Whenever the word "none" turns up in a line of the data below, copy that line.
[Opening The input section]
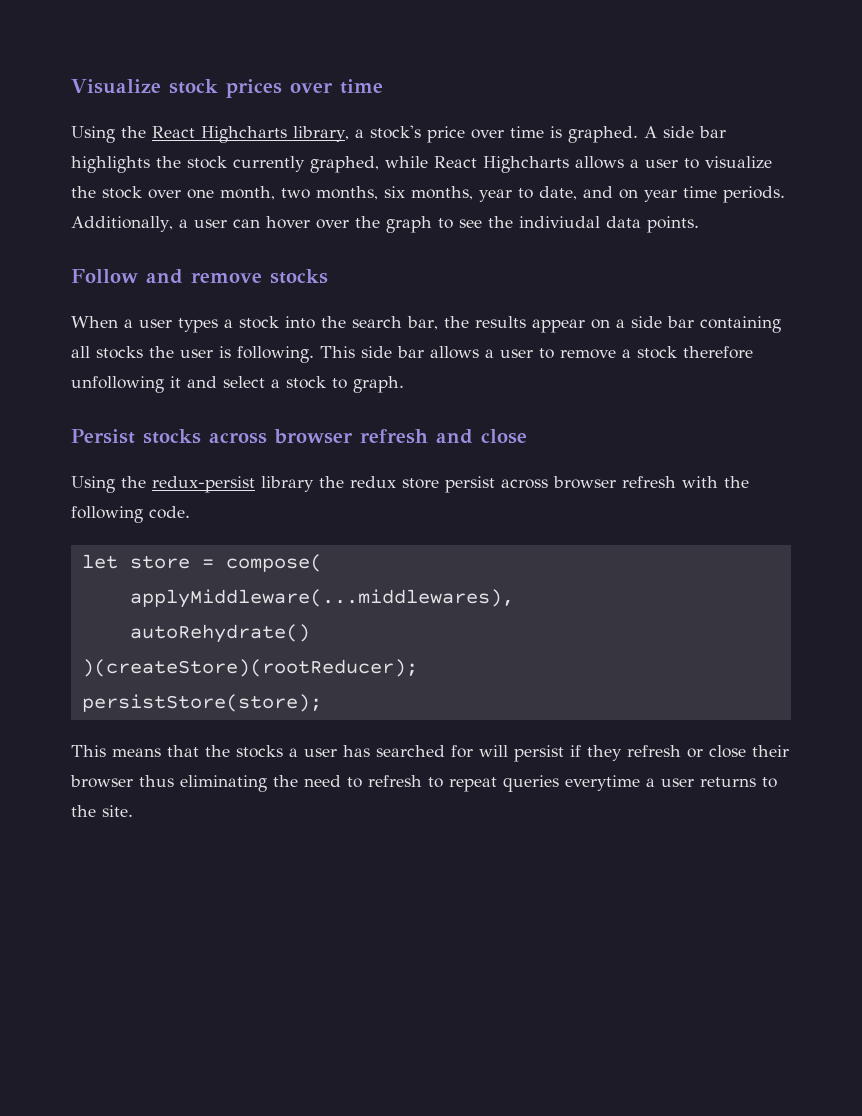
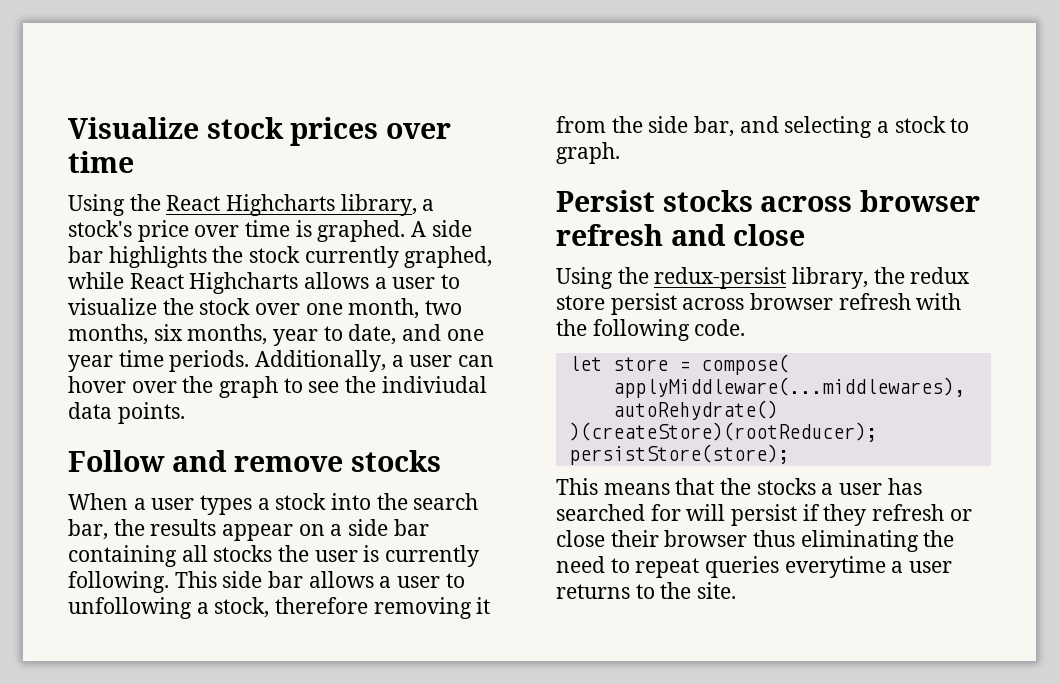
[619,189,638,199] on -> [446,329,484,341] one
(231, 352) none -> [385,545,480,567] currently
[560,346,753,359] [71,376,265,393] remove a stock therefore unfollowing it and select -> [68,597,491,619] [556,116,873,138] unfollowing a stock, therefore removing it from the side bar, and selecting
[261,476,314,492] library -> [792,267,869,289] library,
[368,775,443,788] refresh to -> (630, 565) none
[Closing The input section]
[Opening The input section]
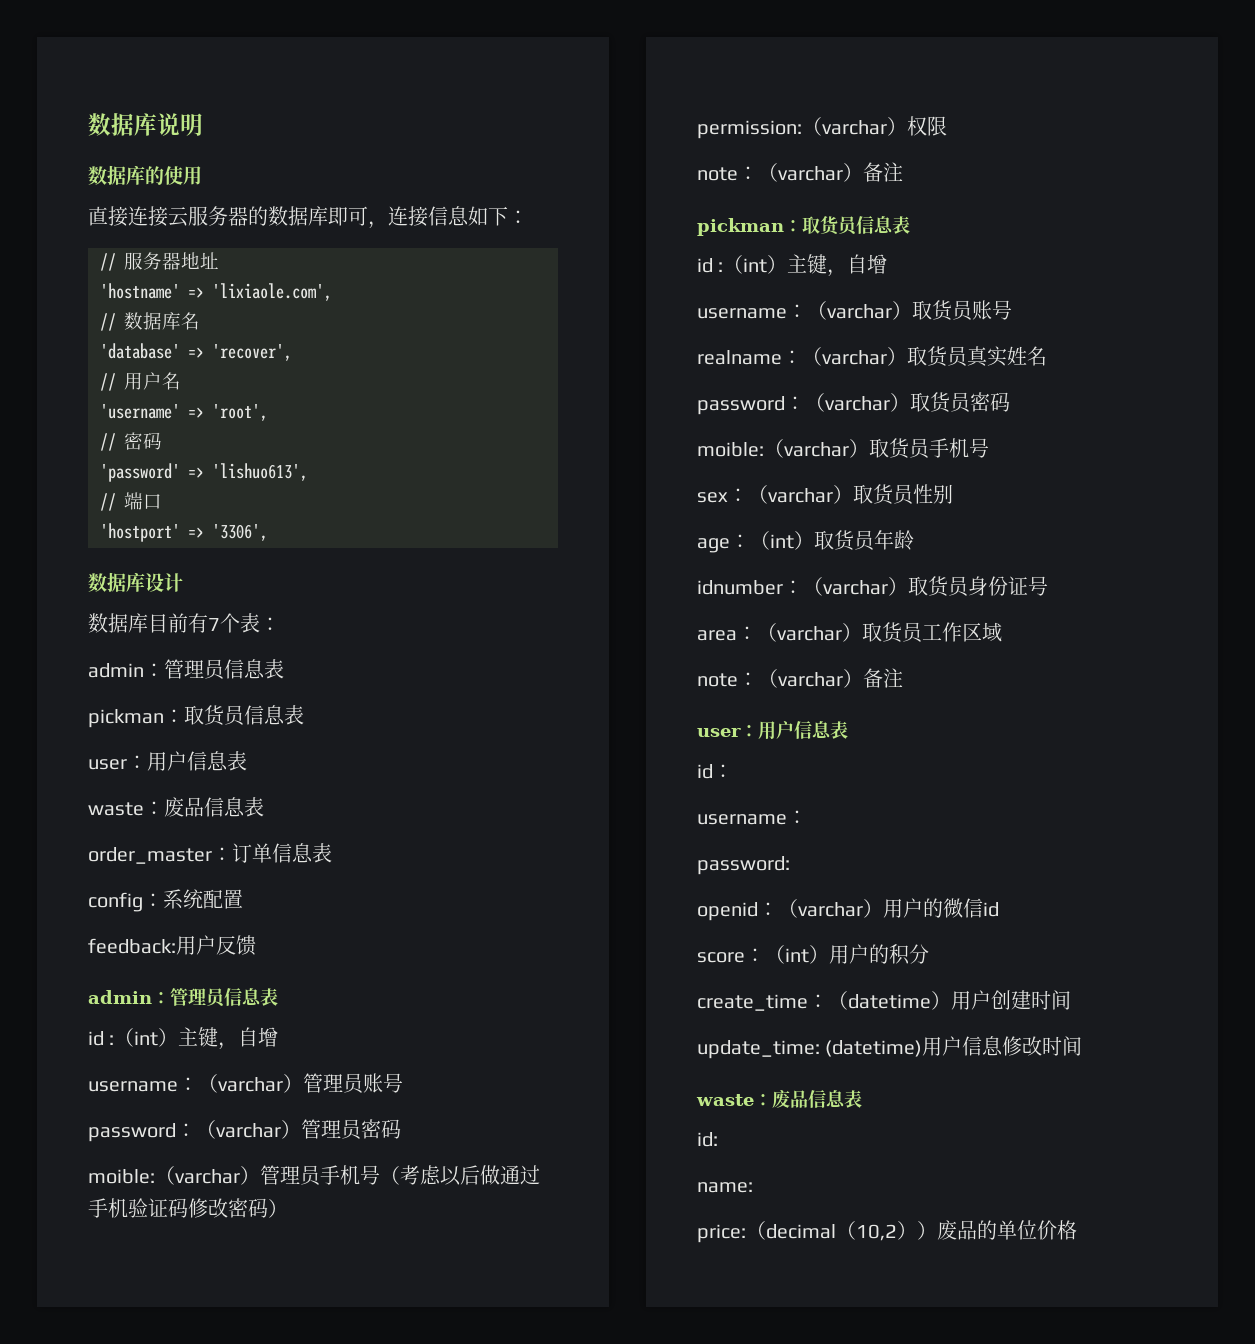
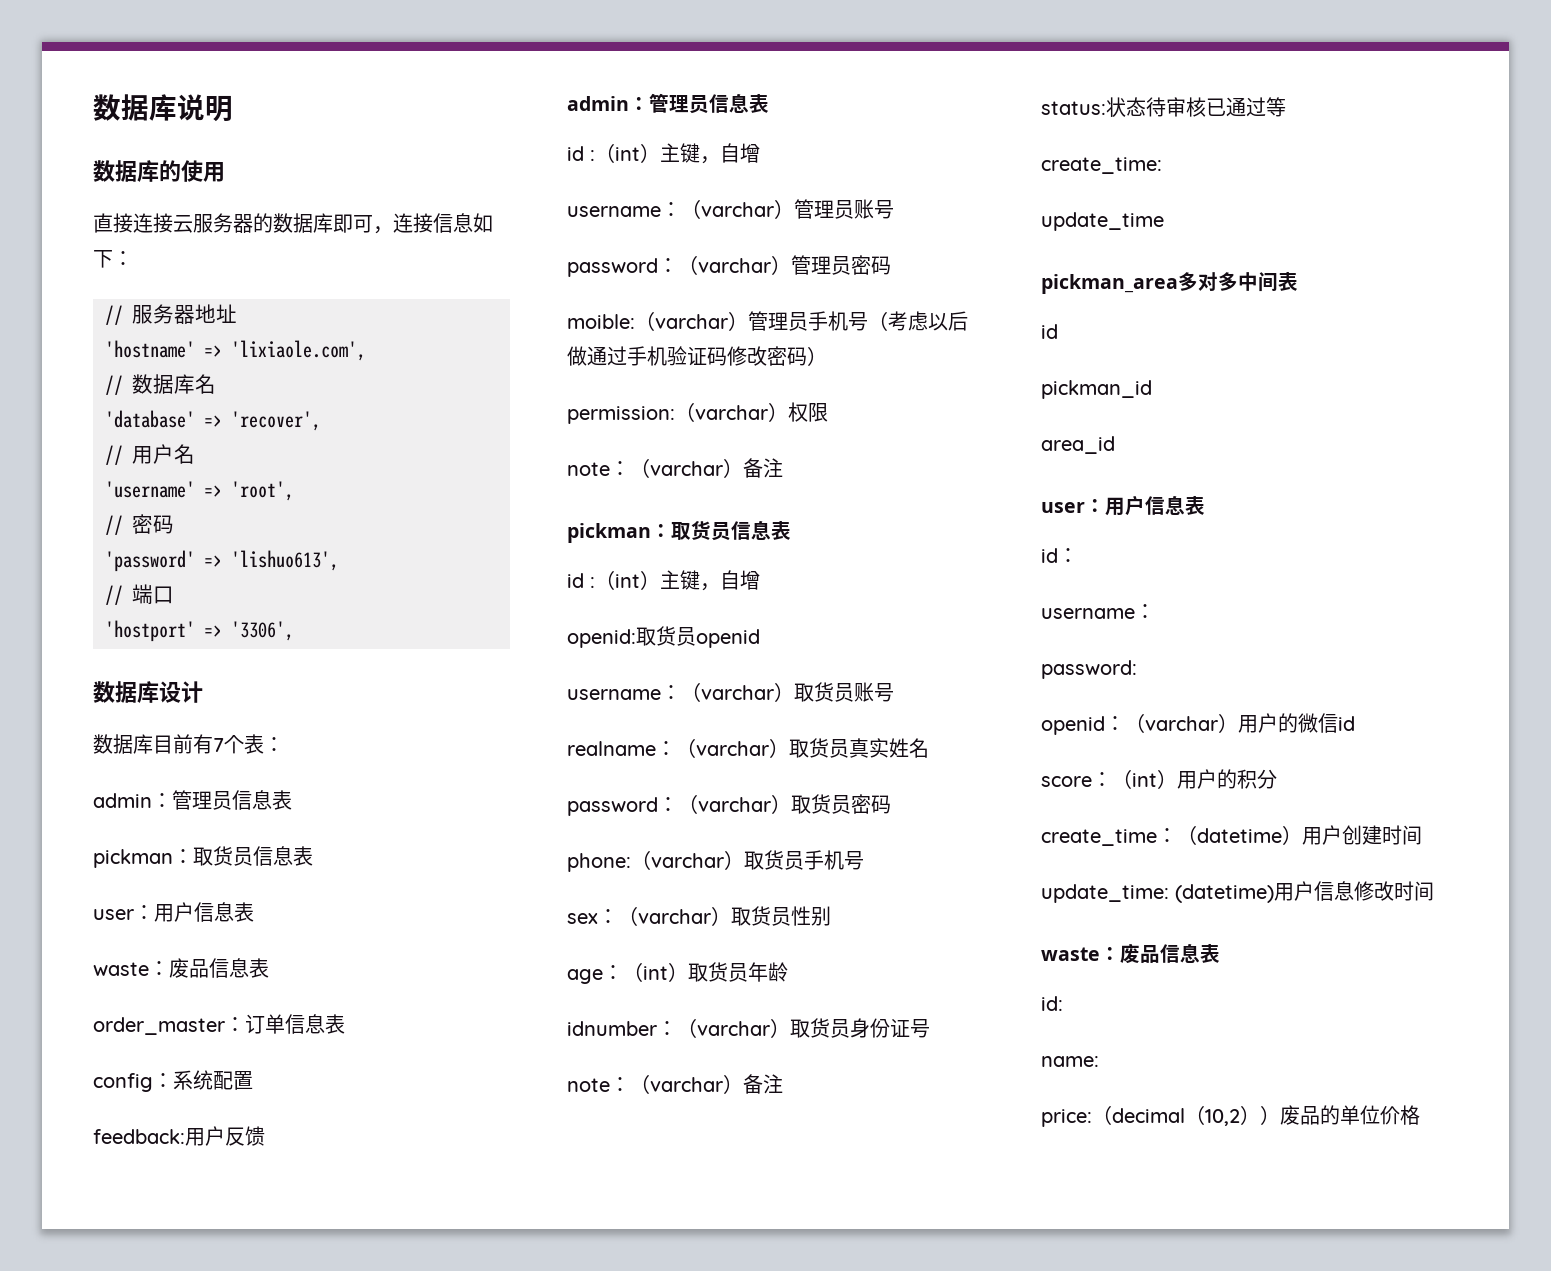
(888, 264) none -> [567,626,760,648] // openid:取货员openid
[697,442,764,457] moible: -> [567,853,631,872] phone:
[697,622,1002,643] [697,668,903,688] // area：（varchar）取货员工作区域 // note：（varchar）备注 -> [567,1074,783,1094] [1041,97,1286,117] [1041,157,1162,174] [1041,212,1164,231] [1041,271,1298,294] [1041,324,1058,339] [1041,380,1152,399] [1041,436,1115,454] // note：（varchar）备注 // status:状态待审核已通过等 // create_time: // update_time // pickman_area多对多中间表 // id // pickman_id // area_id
[Closing The input section]
[Opening The input section]
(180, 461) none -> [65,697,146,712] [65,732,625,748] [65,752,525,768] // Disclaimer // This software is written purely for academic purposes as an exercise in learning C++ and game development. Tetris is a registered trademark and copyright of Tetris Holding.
[Closing The input section]
* _Answer below_:
(231, 352) none -> [385,545,480,567] currently
[368,775,443,788] refresh to -> (630, 565) none
(888, 264) none -> [567,626,760,648] // openid:取货员openid
(180, 461) none -> [65,697,146,712] [65,732,625,748] [65,752,525,768] // Disclaimer // This software is written purely for academic purposes as an exercise in learning C++ and game development. Tetris is a registered trademark and copyright of Tetris Holding.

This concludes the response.